This invention relates to image processing, specifically a method for improving demura operations in display panels. The problem addressed is the need for accurate and efficient compensation of pixel defects in display panels, particularly in organic light-emitting diode (OLED) displays, where variations in sub-pixel performance can degrade image quality. The method involves extracting function parameter sets from data points corresponding to each sub-pixel in a display panel. These parameter sets are then quantized from floating-point to fixed-point format to describe a target fitting curve that meets two criteria: a single-pixel criterion and a pixel-difference criterion. The single-pixel criterion ensures the fitting curve closely matches the sub-pixel's data points, minimizing fitting deviation. The pixel-difference criterion ensures the fitting deviation of a sub-pixel is consistent with its adjacent sub-pixels, maintaining uniformity across the panel. The quantized fixed-point parameter sets are then used to perform the demura operation on the pre-demura image frame data, correcting pixel defects while preserving image quality. This approach optimizes the demura process by reducing computational complexity through fixed-point quantization while maintaining accuracy in defect compensation. The method ensures both local and global consistency in pixel performance, improving display uniformity and visual quality.
7. The method of claim 6 , the pre-demura image frame data including a plurality of luminance codes that respectively correspond to the sub-pixels, the sub-pixels of the display panel for the color element including a plurality of target sub-pixels, said method further comprising, before performing the demura operation: generating, by one of the computer device and the computerized device, a plurality of demura lookup tables based on a desired relationship between luminance code and luminance and the fixed-point parameter sets corresponding to the target sub-pixels; wherein the performing the demura operation on the pre-demura image frame data includes: adjusting, for the target sub-pixels, the corresponding ones of the luminance codes according to the demura lookup tables to acquire the post-demura image frame data.
This invention relates to display panel calibration, specifically a method for adjusting luminance uniformity in a display panel by generating and applying demura lookup tables.
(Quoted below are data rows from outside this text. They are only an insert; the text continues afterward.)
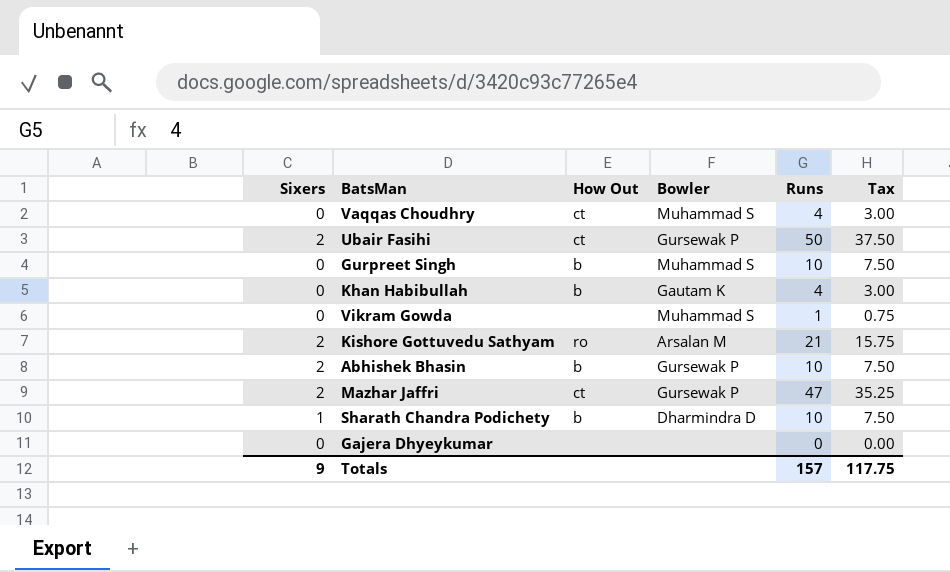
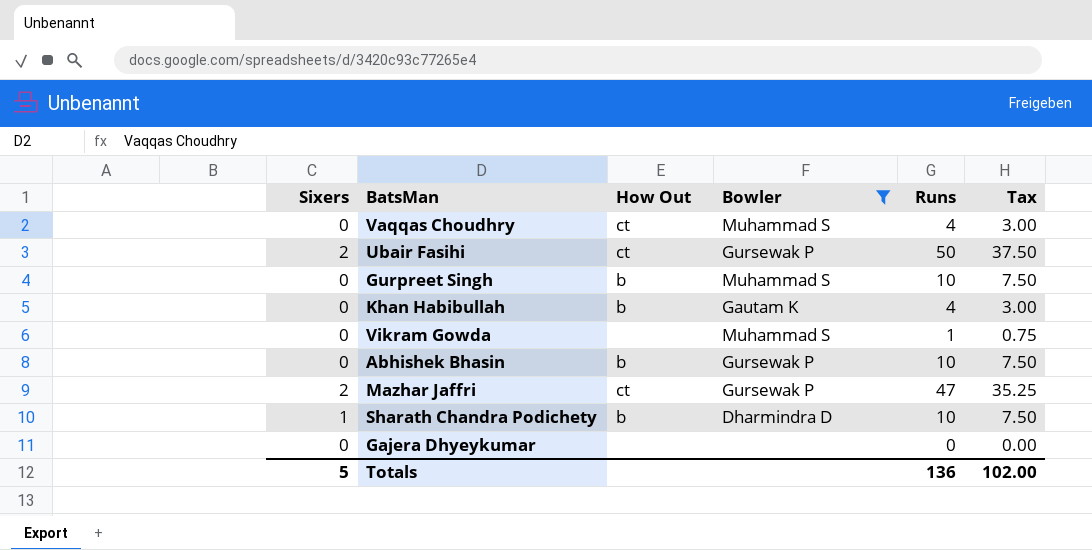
filter: none -> Bowler != Arsalan M
Abhishek Bhasin | Sixers: 2 -> 0
Totals | Sixers: 9 -> 5
Totals | Runs: 157 -> 136
Totals | Tax: 117.75 -> 102.00

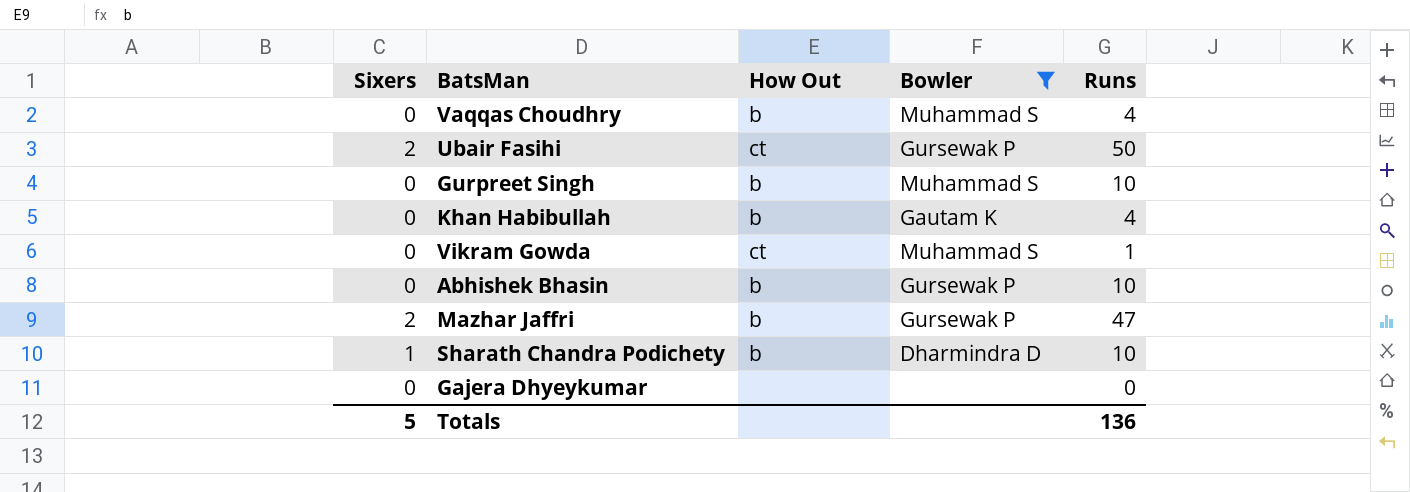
column Tax | formula: [Runs] * 0.75 -> none
Vaqqas Choudhry | How Out: ct -> b
Vikram Gowda | How Out: none -> ct
Mazhar Jaffri | How Out: ct -> b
The problem addressed is the variation in luminance output among sub-pixels of a display panel, which can cause visible non-uniformity in displayed images. The method involves processing pre-demura image frame data containing luminance codes corresponding to sub-pixels, particularly for a color element with multiple target sub-pixels. Before demura correction, the system generates demura lookup tables based on a desired luminance code-to-luminance relationship and fixed-point parameter sets specific to the target sub-pixels. During the demura operation, the luminance codes for these target sub-pixels are adjusted according to the lookup tables, producing post-demura image frame data with improved uniformity. The lookup tables ensure precise calibration by accounting for the unique characteristics of each sub-pixel, enhancing display quality by compensating for manufacturing variations. This approach automates the correction process, reducing manual adjustments and improving efficiency in display panel production and calibration.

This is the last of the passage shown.